For the entries that follow, restate word for word the line containing "margin-top: 46px;", the line containing "-136,25 +136,24 @@", and every line that lies between them.

[Dataset items]
= Beginning of Section =

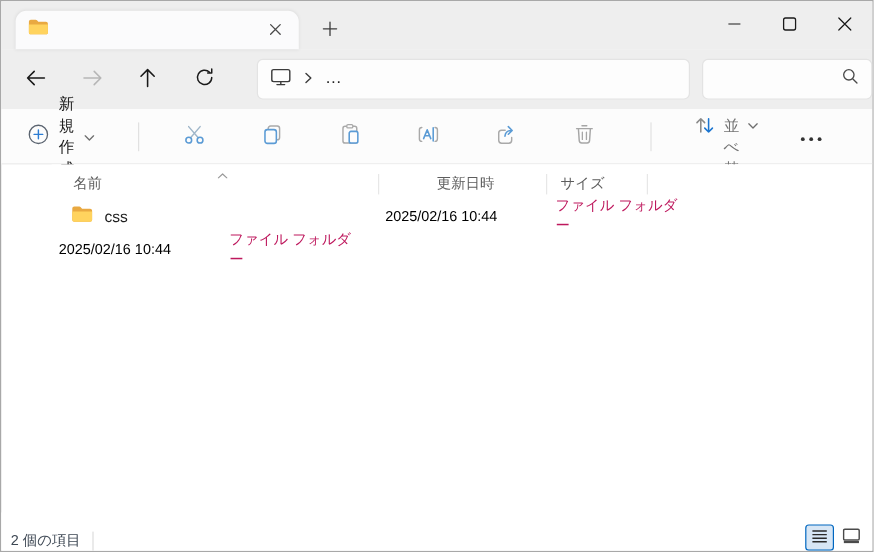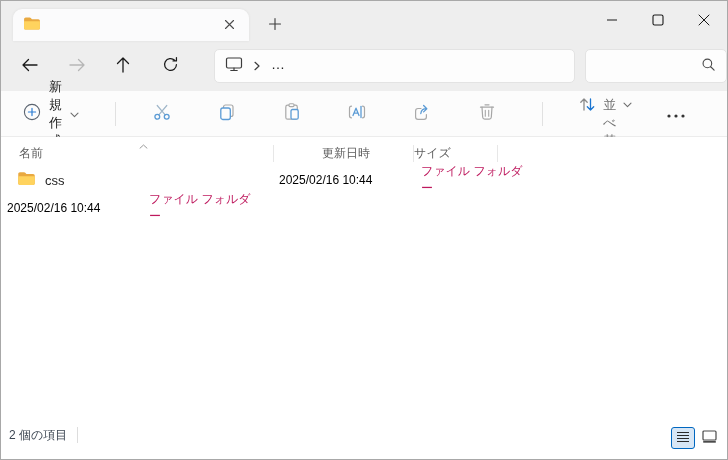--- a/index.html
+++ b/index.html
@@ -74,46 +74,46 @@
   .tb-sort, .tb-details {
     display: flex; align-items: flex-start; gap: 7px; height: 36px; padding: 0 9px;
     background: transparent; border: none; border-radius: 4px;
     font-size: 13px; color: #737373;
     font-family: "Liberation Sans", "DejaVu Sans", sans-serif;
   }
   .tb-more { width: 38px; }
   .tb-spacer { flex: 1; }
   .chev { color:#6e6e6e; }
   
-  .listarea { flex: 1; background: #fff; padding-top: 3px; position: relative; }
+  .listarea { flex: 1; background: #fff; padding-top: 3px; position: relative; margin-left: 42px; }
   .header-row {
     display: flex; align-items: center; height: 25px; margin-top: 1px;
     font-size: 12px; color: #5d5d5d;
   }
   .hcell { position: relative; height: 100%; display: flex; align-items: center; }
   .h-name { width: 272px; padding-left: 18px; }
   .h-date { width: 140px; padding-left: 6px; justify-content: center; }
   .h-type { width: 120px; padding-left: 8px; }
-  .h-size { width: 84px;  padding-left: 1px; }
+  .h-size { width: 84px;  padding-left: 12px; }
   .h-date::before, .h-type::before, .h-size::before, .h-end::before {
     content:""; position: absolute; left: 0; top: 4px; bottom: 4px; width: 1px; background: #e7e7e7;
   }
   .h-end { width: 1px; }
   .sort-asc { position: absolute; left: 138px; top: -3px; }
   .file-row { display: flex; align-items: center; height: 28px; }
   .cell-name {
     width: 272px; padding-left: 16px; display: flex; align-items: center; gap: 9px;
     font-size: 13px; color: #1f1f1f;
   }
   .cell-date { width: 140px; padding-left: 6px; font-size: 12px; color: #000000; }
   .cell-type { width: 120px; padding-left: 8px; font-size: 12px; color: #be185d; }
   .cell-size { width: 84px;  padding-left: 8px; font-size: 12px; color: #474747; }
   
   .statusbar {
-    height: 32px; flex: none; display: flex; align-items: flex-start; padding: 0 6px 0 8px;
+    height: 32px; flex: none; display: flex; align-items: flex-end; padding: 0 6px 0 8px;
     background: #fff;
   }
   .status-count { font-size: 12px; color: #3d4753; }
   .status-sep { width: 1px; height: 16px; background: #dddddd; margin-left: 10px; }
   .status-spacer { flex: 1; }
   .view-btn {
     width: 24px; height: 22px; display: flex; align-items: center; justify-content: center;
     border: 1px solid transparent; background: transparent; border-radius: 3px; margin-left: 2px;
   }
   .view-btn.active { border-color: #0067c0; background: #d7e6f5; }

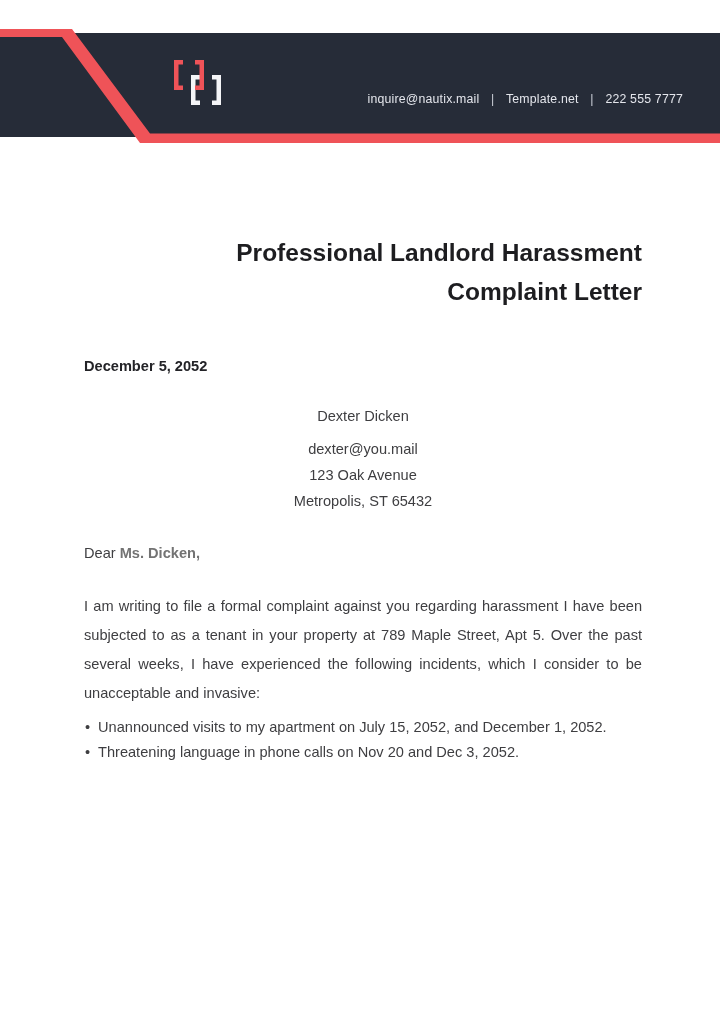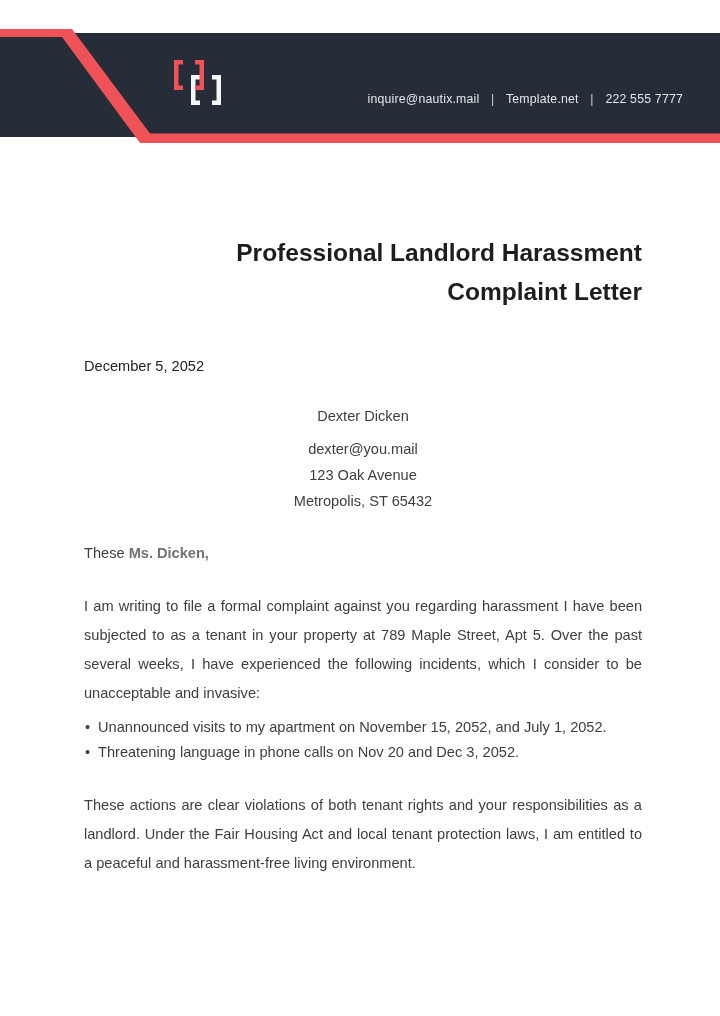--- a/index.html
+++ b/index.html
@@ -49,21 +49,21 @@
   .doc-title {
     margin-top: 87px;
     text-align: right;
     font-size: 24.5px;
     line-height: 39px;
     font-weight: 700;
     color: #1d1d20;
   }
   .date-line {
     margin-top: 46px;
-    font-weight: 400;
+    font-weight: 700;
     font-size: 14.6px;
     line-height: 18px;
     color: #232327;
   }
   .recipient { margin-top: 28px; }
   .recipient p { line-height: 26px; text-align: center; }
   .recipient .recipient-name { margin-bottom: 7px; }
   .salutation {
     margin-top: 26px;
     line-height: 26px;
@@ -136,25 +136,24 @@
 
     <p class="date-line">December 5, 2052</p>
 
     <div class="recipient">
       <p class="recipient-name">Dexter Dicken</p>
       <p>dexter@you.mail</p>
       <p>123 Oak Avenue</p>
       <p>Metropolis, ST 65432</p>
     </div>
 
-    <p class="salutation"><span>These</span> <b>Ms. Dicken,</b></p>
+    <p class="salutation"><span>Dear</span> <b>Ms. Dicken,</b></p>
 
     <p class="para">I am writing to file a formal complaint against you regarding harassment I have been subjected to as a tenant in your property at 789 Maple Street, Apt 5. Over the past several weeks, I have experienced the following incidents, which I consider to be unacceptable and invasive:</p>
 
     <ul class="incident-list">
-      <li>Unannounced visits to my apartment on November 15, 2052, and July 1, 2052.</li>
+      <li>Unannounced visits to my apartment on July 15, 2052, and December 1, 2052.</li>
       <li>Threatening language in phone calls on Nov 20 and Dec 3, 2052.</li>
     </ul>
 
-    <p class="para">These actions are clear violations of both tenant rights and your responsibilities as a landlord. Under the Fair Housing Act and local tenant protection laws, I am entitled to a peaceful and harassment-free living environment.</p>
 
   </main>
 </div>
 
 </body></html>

= End of Section =
= Beginning of Section =

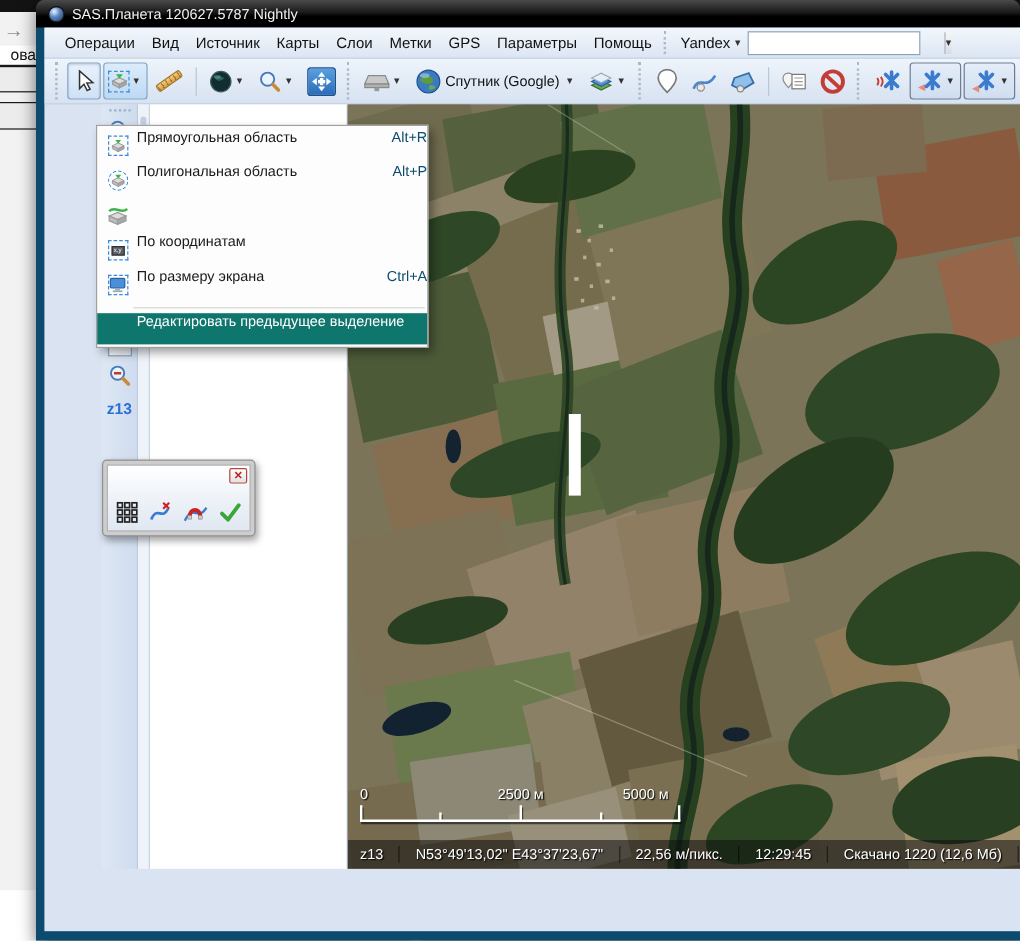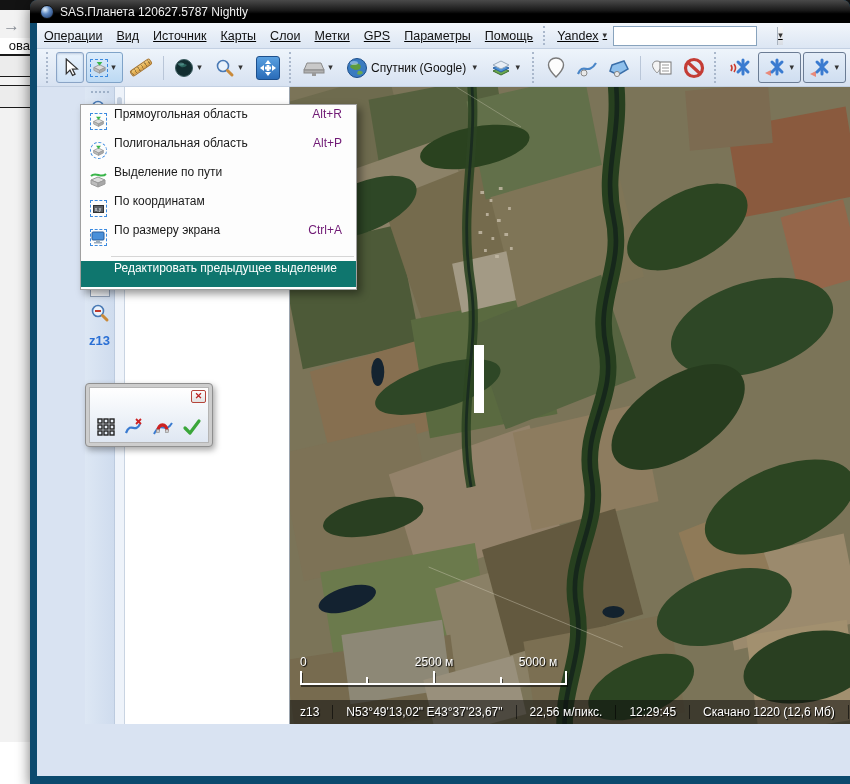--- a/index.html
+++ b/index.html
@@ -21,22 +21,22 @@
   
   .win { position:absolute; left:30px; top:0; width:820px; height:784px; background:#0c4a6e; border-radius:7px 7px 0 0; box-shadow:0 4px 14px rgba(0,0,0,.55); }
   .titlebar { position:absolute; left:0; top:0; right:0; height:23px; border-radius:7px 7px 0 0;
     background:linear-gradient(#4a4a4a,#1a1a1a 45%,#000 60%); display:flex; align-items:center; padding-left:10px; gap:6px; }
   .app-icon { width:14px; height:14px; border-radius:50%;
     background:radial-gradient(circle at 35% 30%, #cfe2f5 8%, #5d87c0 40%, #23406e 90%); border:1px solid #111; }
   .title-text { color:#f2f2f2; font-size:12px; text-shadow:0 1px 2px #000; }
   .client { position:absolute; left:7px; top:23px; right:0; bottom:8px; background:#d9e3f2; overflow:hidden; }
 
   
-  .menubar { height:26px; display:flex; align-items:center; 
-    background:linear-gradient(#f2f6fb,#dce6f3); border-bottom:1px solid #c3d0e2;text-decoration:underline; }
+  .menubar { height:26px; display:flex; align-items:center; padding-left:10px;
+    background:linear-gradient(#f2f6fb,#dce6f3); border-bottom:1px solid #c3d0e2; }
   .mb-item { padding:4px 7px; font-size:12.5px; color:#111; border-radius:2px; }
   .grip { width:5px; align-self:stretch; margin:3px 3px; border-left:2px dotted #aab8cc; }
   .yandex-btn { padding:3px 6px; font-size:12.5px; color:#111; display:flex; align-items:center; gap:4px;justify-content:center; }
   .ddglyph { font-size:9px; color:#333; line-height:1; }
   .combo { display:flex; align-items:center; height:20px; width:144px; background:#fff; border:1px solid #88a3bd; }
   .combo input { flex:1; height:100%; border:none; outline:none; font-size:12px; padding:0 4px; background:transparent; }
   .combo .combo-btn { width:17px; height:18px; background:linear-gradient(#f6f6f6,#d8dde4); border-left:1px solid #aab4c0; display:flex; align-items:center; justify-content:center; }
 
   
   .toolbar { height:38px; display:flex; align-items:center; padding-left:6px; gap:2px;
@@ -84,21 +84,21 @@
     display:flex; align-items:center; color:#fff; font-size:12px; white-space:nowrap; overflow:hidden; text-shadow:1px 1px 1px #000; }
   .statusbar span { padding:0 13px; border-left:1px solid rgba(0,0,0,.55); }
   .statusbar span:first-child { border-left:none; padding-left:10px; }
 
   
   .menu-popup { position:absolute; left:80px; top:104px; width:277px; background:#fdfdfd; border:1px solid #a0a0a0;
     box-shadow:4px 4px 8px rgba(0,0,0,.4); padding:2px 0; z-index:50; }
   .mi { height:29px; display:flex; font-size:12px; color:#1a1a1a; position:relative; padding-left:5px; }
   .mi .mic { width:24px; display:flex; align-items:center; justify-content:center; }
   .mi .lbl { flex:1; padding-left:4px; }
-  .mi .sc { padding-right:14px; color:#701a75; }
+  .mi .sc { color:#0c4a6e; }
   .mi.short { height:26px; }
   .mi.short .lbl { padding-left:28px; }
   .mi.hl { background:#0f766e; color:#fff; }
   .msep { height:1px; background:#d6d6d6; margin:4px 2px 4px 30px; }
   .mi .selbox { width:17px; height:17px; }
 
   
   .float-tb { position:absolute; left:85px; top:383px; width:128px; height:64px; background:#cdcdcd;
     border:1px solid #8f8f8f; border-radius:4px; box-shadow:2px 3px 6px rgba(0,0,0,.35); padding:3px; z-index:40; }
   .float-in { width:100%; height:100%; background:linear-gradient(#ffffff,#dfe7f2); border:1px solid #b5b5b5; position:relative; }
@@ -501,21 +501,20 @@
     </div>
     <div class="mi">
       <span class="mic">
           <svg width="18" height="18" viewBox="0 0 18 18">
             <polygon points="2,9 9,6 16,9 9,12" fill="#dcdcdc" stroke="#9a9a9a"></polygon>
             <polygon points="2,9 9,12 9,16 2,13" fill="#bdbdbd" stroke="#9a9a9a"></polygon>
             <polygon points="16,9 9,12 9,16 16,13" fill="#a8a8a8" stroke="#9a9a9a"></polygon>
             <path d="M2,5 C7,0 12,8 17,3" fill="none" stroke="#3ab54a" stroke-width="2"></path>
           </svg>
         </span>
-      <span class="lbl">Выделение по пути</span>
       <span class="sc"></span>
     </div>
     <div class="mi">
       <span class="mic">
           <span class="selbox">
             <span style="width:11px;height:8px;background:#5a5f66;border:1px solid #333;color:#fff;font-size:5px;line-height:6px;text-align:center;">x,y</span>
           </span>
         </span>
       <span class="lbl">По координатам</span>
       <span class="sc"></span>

= End of Section =
= Beginning of Section =

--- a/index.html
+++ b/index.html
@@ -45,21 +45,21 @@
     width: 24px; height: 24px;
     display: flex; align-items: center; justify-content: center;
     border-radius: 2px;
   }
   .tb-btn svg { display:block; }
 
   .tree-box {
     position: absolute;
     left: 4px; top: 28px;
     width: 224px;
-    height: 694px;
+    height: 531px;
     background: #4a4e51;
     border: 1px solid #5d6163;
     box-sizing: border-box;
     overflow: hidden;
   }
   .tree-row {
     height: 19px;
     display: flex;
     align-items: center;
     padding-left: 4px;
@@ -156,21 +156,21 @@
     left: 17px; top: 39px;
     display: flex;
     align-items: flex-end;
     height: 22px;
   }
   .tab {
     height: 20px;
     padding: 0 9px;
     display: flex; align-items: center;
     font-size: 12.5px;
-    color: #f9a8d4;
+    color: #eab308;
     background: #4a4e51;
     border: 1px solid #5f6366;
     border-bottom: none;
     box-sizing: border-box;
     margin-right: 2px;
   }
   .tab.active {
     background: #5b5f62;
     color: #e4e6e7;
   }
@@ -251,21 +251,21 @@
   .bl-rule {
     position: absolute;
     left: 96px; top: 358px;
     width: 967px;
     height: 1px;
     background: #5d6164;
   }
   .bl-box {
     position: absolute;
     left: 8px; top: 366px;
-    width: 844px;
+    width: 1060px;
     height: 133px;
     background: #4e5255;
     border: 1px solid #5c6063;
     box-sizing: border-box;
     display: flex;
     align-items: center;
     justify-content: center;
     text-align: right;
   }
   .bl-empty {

= End of Section =

**RESULT OF THE TASK**.
     margin-top: 46px;
-    font-weight: 400;
+    font-weight: 700;
     font-size: 14.6px;
     line-height: 18px;
     color: #232327;
   }
   .recipient { margin-top: 28px; }
   .recipient p { line-height: 26px; text-align: center; }
   .recipient .recipient-name { margin-bottom: 7px; }
   .salutation {
     margin-top: 26px;
     line-height: 26px;
@@ -136,25 +136,24 @@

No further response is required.